ACTIVITY:
Below are the records. Gather each line that holds "number".

──────── RECORDS FOR PROCESSING

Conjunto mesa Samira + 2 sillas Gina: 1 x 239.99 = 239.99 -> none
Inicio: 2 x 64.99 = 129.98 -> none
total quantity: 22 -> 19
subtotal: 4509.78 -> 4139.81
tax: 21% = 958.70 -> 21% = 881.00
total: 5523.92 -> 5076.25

────────────────
──────── RECORDS FOR PROCESSING

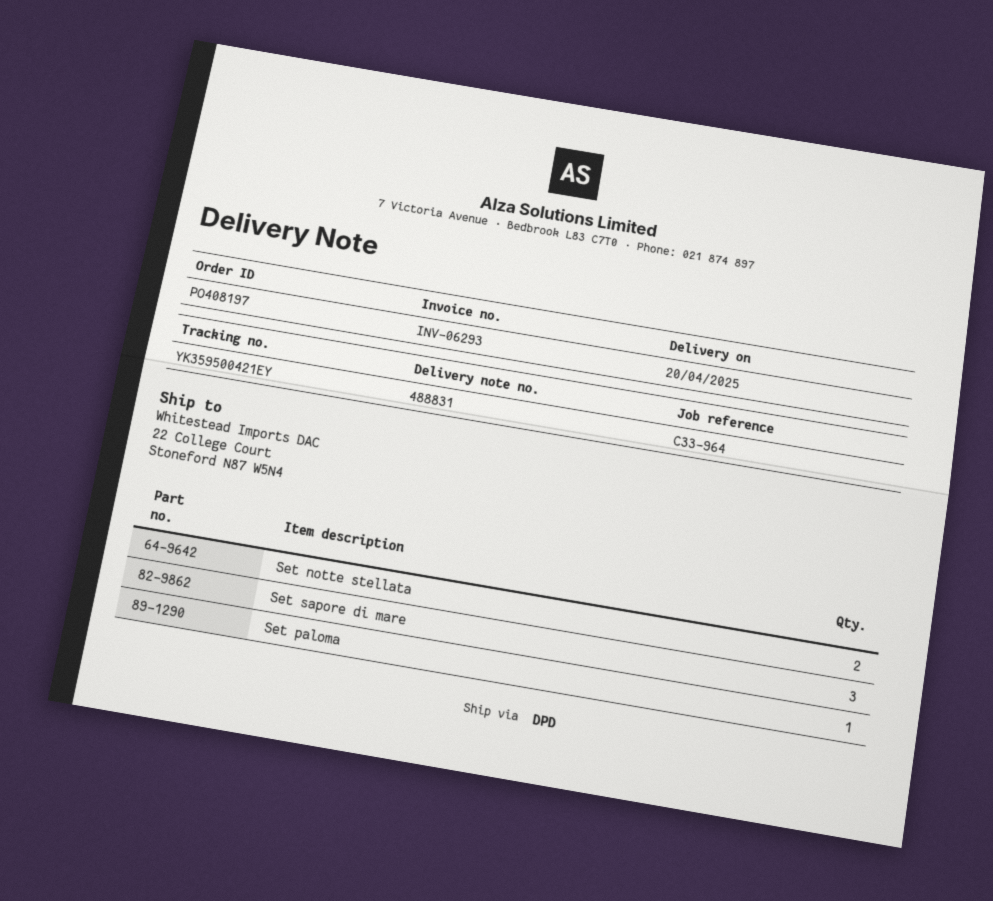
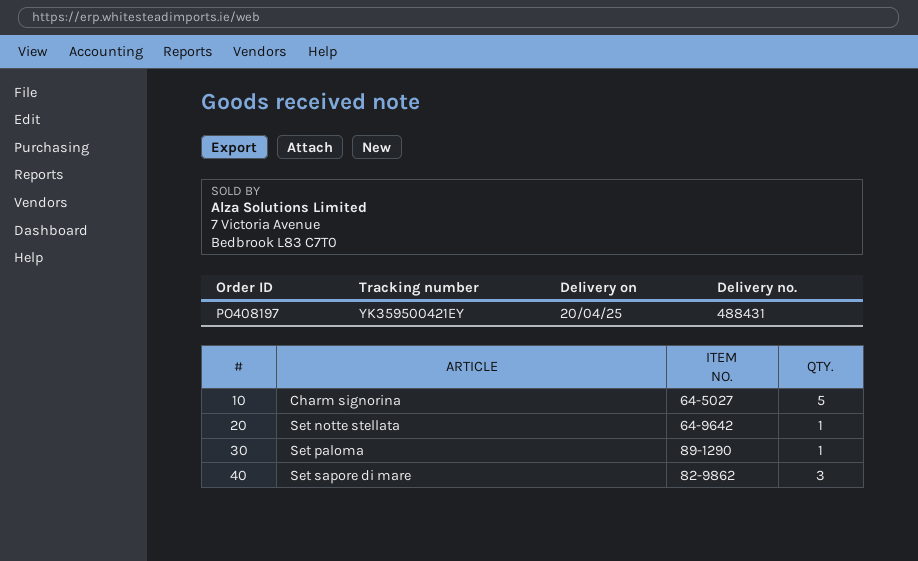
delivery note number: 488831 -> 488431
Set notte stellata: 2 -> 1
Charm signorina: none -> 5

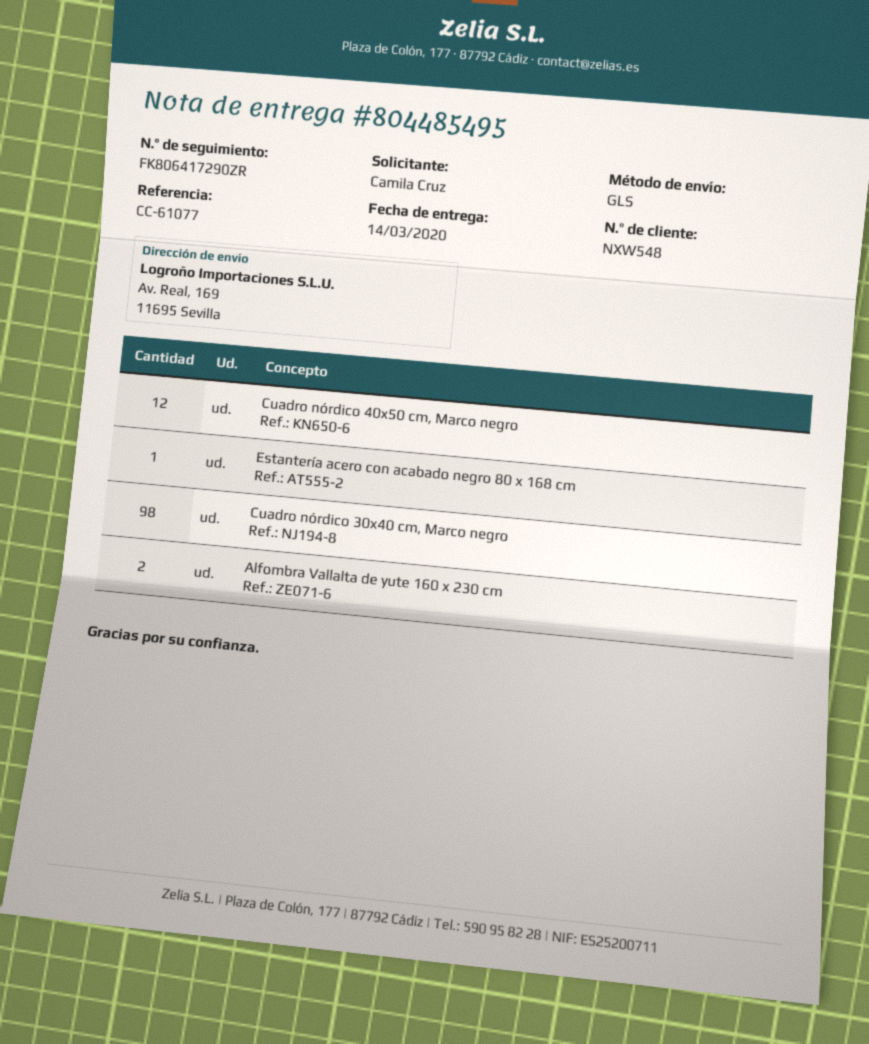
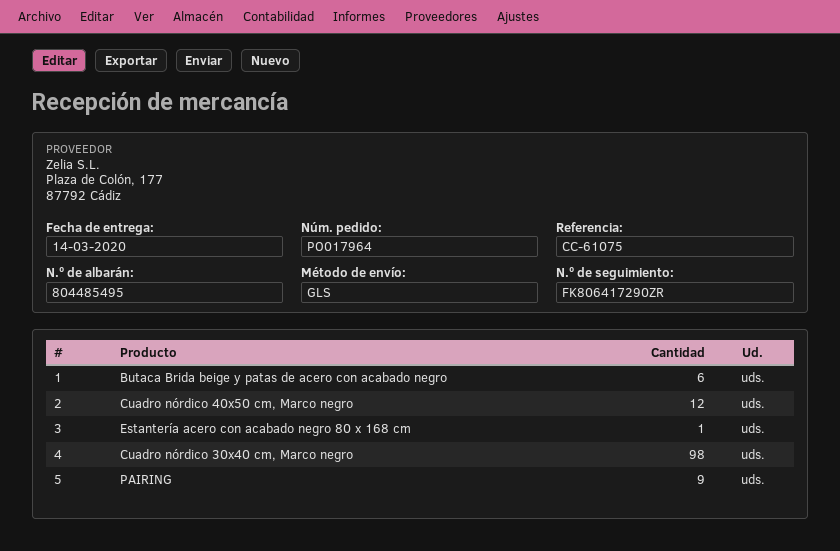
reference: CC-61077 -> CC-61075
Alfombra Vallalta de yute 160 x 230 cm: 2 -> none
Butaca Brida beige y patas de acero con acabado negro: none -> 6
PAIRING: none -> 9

────────────────
──────── RECORDS FOR PROCESSING

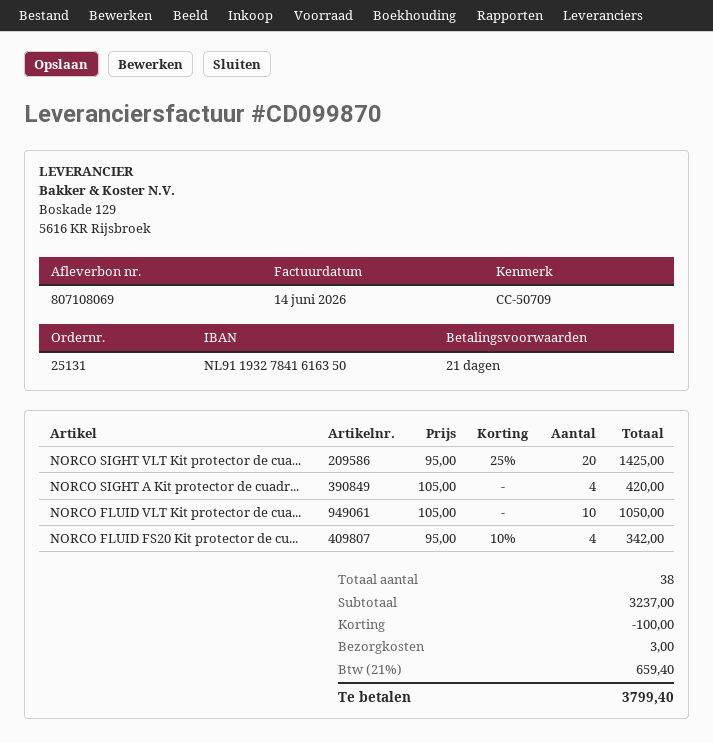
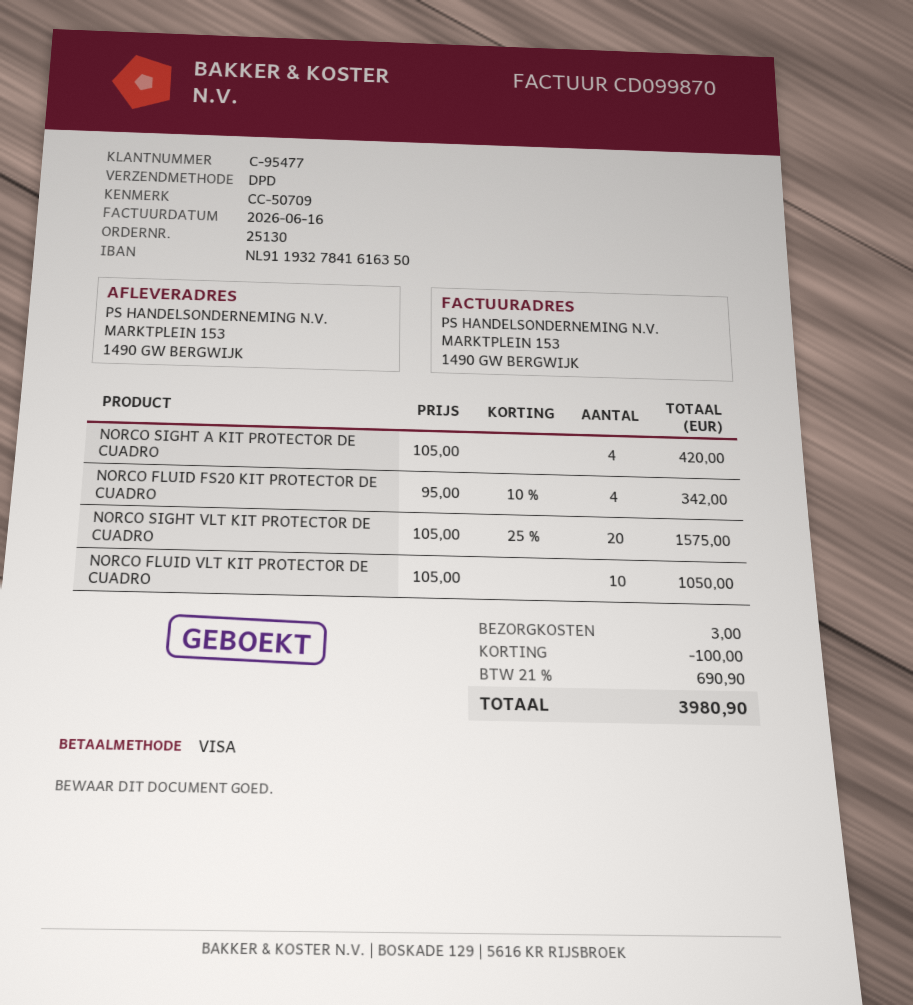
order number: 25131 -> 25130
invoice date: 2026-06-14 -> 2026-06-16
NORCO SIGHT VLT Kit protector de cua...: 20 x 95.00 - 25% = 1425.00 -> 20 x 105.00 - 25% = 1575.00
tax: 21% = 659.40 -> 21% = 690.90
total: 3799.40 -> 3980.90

────────────────

ANSWER TO THE EXERCISE:
delivery note number: 488831 -> 488431
order number: 25131 -> 25130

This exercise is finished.